▶ Problem details
Without including any pictures, write out the data below exactly.

▬▬▬▬▬▬

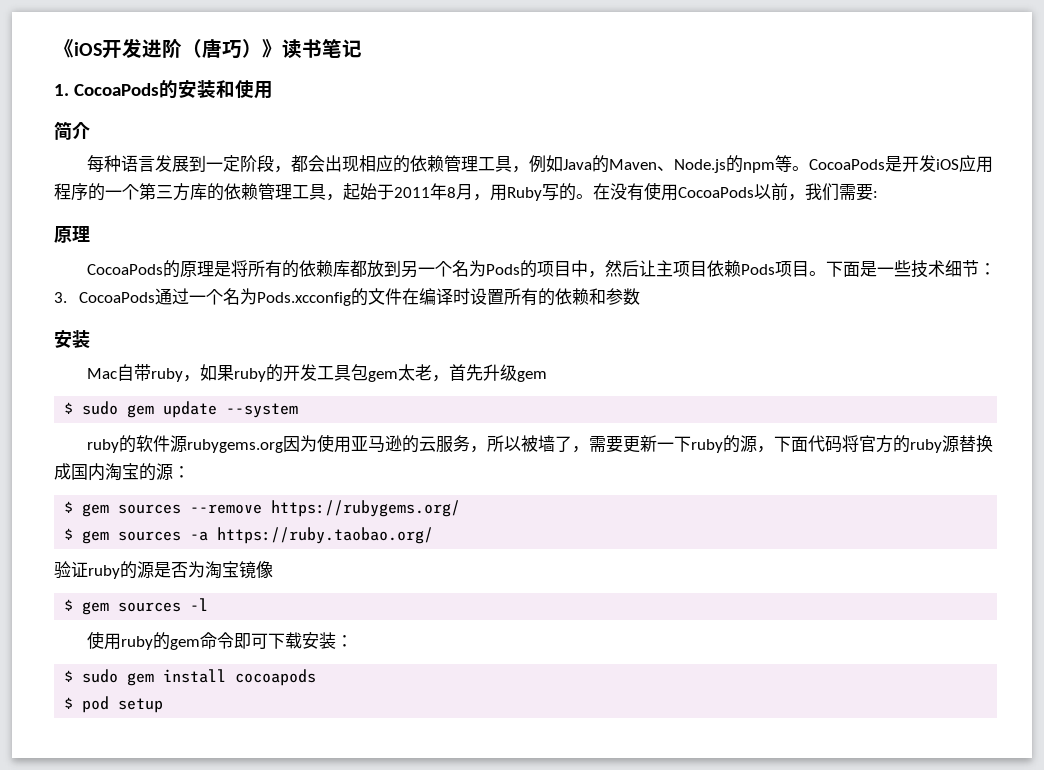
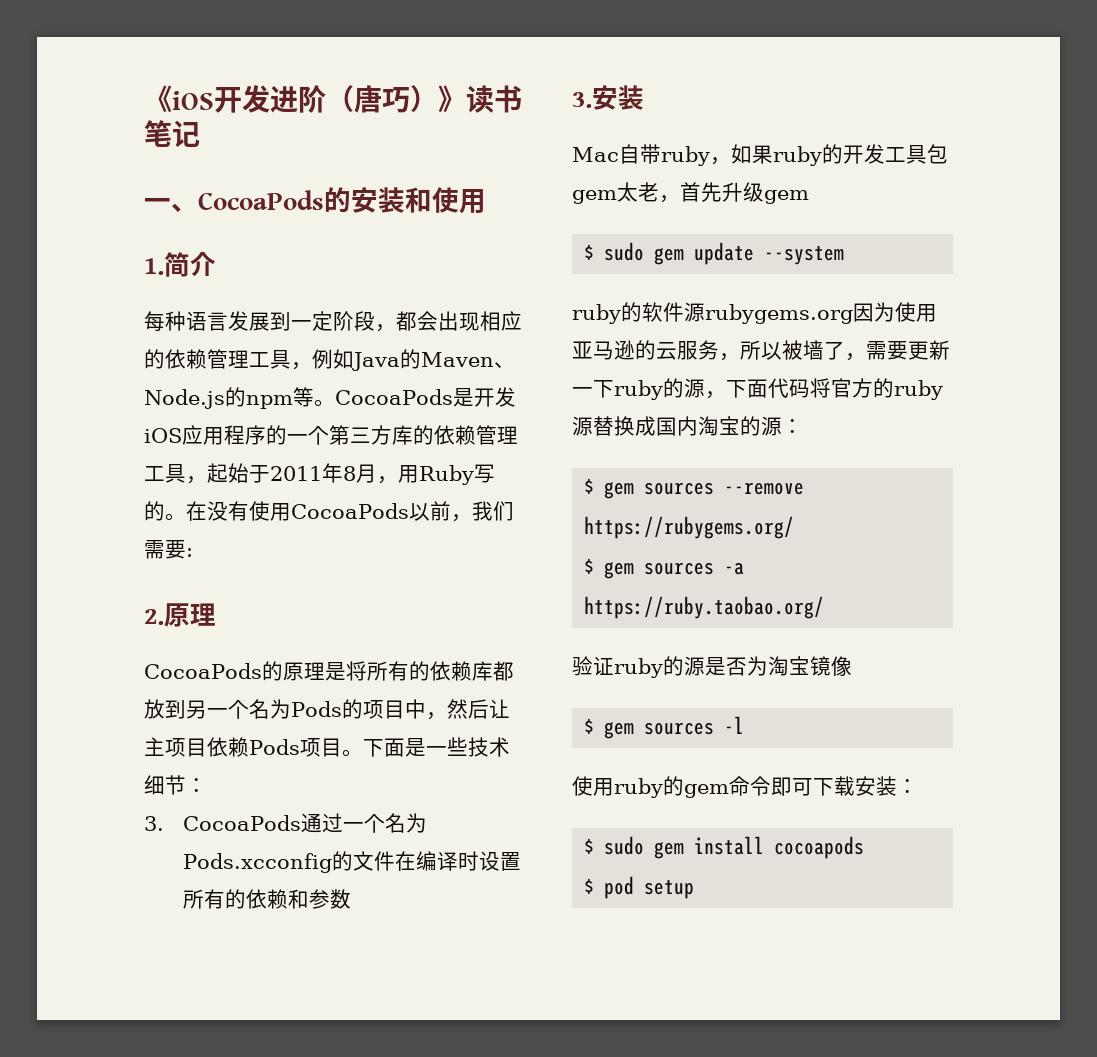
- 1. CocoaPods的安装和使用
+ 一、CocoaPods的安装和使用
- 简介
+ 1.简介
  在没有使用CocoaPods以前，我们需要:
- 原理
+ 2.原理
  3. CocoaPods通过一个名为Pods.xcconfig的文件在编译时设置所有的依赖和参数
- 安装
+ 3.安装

▬▬▬▬▬▬

▶ Exercise response
- 1. CocoaPods的安装和使用
+ 一、CocoaPods的安装和使用
- 简介
+ 1.简介
  在没有使用CocoaPods以前，我们需要:
- 原理
+ 2.原理
  3. CocoaPods通过一个名为Pods.xcconfig的文件在编译时设置所有的依赖和参数
- 安装
+ 3.安装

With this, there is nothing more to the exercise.